(Data records)
──────────

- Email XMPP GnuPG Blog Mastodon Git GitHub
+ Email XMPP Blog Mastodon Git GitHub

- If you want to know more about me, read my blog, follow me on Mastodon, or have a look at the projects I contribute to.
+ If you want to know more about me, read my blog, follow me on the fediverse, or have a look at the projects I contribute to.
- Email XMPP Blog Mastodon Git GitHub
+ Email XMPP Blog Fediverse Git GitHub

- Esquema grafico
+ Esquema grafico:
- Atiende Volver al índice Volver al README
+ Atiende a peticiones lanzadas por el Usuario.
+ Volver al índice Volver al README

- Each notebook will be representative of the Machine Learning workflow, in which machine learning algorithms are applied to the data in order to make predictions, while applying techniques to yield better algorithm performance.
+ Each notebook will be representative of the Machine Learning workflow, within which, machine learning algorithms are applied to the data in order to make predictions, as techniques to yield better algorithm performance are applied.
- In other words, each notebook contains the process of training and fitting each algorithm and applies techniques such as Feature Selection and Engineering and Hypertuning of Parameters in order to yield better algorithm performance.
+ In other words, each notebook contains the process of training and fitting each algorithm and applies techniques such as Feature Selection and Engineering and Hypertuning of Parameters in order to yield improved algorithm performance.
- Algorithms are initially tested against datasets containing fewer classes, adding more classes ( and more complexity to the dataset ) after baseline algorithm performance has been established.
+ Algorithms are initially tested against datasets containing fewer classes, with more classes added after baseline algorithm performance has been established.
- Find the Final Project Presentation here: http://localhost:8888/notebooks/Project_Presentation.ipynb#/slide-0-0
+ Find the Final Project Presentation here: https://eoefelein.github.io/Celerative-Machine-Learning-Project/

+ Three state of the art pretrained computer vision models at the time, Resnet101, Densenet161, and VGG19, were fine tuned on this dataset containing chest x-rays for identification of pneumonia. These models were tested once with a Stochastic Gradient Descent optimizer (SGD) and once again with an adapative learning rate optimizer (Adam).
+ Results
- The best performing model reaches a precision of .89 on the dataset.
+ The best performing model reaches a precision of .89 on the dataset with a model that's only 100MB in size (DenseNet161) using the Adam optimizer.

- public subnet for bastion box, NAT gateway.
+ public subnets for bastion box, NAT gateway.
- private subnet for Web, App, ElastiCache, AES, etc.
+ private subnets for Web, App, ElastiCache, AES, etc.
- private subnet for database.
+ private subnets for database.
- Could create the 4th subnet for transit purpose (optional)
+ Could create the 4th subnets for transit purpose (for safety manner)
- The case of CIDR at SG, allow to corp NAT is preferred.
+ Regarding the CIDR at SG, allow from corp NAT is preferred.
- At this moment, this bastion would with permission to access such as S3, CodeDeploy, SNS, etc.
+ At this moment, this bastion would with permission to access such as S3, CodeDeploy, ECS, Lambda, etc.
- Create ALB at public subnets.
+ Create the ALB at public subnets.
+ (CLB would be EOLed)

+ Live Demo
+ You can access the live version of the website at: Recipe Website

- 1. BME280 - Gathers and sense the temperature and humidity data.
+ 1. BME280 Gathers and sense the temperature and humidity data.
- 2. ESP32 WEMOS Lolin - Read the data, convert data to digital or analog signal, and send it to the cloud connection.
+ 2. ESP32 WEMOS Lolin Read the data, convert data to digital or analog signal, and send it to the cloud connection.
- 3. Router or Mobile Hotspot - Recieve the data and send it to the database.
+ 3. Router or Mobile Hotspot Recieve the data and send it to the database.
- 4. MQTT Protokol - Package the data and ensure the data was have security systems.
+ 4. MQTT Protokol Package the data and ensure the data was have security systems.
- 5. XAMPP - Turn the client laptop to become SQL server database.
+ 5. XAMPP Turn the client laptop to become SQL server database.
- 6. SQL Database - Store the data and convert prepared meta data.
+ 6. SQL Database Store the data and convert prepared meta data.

──────────

WHAT YOU NEED TO DO:
Each entry shown above is to be duplicated exactly.

THE COMPLETED TASK:
- Email XMPP GnuPG Blog Mastodon Git GitHub
+ Email XMPP Blog Mastodon Git GitHub

- If you want to know more about me, read my blog, follow me on Mastodon, or have a look at the projects I contribute to.
+ If you want to know more about me, read my blog, follow me on the fediverse, or have a look at the projects I contribute to.
- Email XMPP Blog Mastodon Git GitHub
+ Email XMPP Blog Fediverse Git GitHub

- Esquema grafico
+ Esquema grafico:
- Atiende Volver al índice Volver al README
+ Atiende a peticiones lanzadas por el Usuario.
+ Volver al índice Volver al README

- Each notebook will be representative of the Machine Learning workflow, in which machine learning algorithms are applied to the data in order to make predictions, while applying techniques to yield better algorithm performance.
+ Each notebook will be representative of the Machine Learning workflow, within which, machine learning algorithms are applied to the data in order to make predictions, as techniques to yield better algorithm performance are applied.
- In other words, each notebook contains the process of training and fitting each algorithm and applies techniques such as Feature Selection and Engineering and Hypertuning of Parameters in order to yield better algorithm performance.
+ In other words, each notebook contains the process of training and fitting each algorithm and applies techniques such as Feature Selection and Engineering and Hypertuning of Parameters in order to yield improved algorithm performance.
- Algorithms are initially tested against datasets containing fewer classes, adding more classes ( and more complexity to the dataset ) after baseline algorithm performance has been established.
+ Algorithms are initially tested against datasets containing fewer classes, with more classes added after baseline algorithm performance has been established.
- Find the Final Project Presentation here: http://localhost:8888/notebooks/Project_Presentation.ipynb#/slide-0-0
+ Find the Final Project Presentation here: https://eoefelein.github.io/Celerative-Machine-Learning-Project/

+ Three state of the art pretrained computer vision models at the time, Resnet101, Densenet161, and VGG19, were fine tuned on this dataset containing chest x-rays for identification of pneumonia. These models were tested once with a Stochastic Gradient Descent optimizer (SGD) and once again with an adapative learning rate optimizer (Adam).
+ Results
- The best performing model reaches a precision of .89 on the dataset.
+ The best performing model reaches a precision of .89 on the dataset with a model that's only 100MB in size (DenseNet161) using the Adam optimizer.

- public subnet for bastion box, NAT gateway.
+ public subnets for bastion box, NAT gateway.
- private subnet for Web, App, ElastiCache, AES, etc.
+ private subnets for Web, App, ElastiCache, AES, etc.
- private subnet for database.
+ private subnets for database.
- Could create the 4th subnet for transit purpose (optional)
+ Could create the 4th subnets for transit purpose (for safety manner)
- The case of CIDR at SG, allow to corp NAT is preferred.
+ Regarding the CIDR at SG, allow from corp NAT is preferred.
- At this moment, this bastion would with permission to access such as S3, CodeDeploy, SNS, etc.
+ At this moment, this bastion would with permission to access such as S3, CodeDeploy, ECS, Lambda, etc.
- Create ALB at public subnets.
+ Create the ALB at public subnets.
+ (CLB would be EOLed)

+ Live Demo
+ You can access the live version of the website at: Recipe Website

- 1. BME280 - Gathers and sense the temperature and humidity data.
+ 1. BME280 Gathers and sense the temperature and humidity data.
- 2. ESP32 WEMOS Lolin - Read the data, convert data to digital or analog signal, and send it to the cloud connection.
+ 2. ESP32 WEMOS Lolin Read the data, convert data to digital or analog signal, and send it to the cloud connection.
- 3. Router or Mobile Hotspot - Recieve the data and send it to the database.
+ 3. Router or Mobile Hotspot Recieve the data and send it to the database.
- 4. MQTT Protokol - Package the data and ensure the data was have security systems.
+ 4. MQTT Protokol Package the data and ensure the data was have security systems.
- 5. XAMPP - Turn the client laptop to become SQL server database.
+ 5. XAMPP Turn the client laptop to become SQL server database.
- 6. SQL Database - Store the data and convert prepared meta data.
+ 6. SQL Database Store the data and convert prepared meta data.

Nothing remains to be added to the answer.